- **Assigned task**
What lines of the data below include the word "size"? Report them by copying each.

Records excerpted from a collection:
------------------------

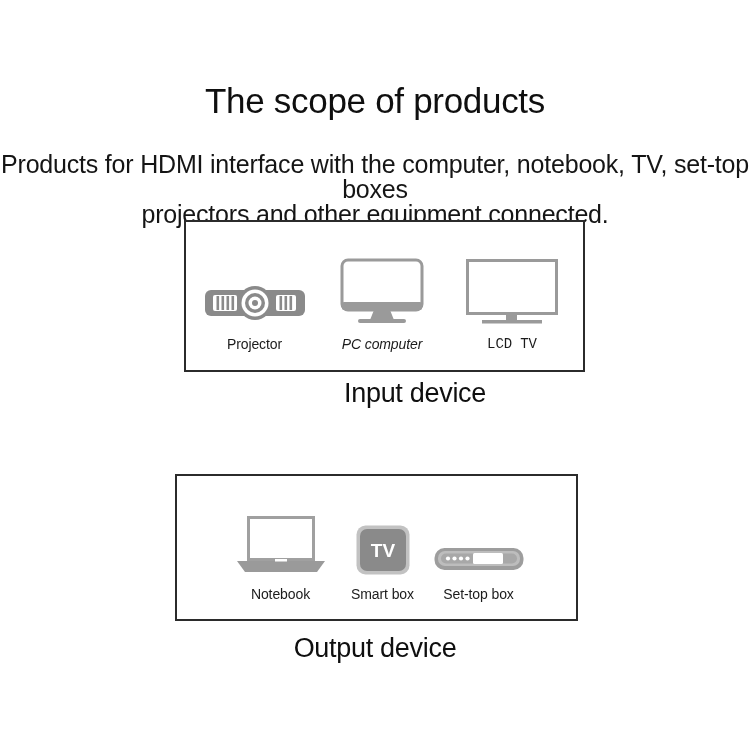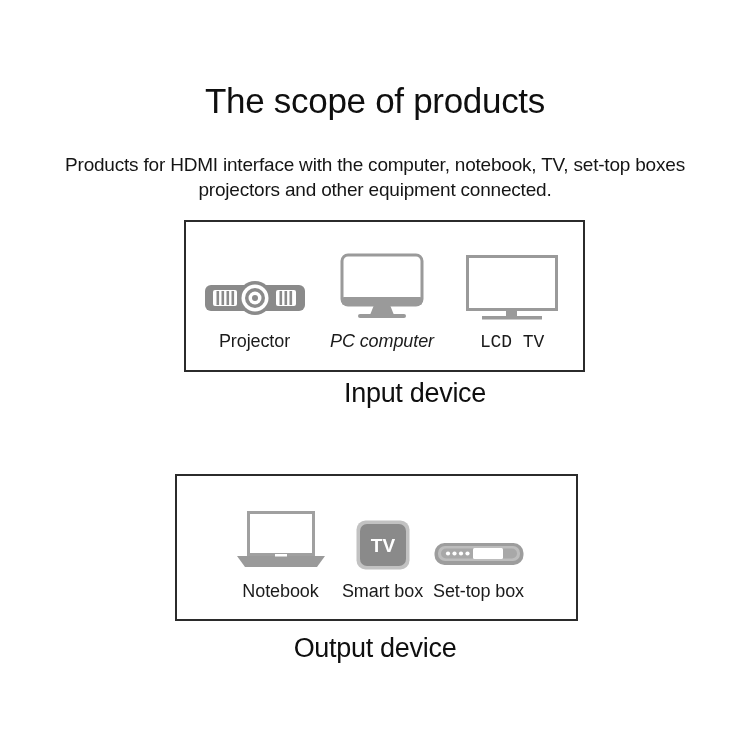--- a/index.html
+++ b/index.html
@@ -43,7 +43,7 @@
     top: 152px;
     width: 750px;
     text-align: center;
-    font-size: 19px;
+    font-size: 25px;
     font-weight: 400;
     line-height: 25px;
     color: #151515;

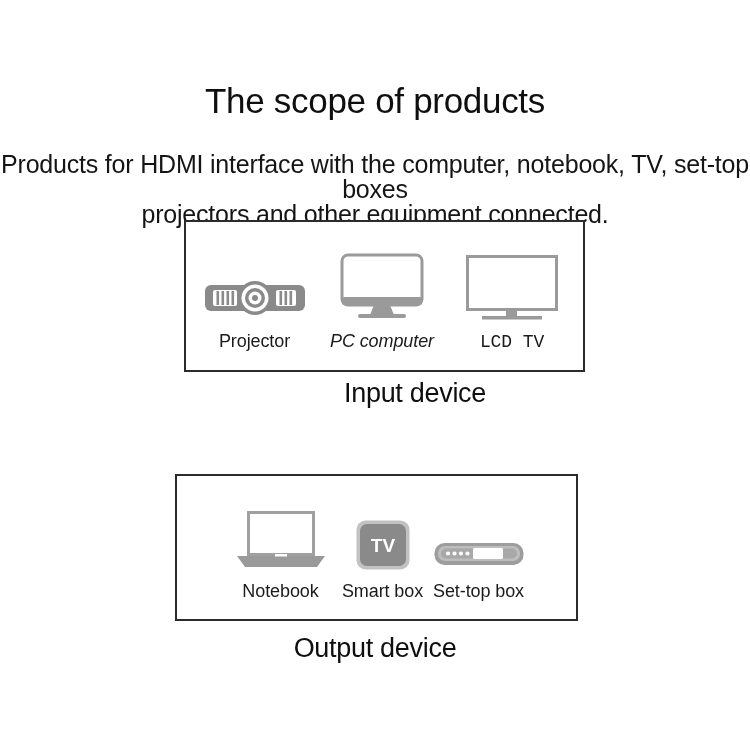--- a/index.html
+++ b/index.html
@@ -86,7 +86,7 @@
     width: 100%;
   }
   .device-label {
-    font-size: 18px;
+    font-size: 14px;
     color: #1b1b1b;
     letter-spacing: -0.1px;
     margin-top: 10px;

------------------------

- **Exercise result**
-    font-size: 19px;
+    font-size: 25px;
-    font-size: 18px;
+    font-size: 14px;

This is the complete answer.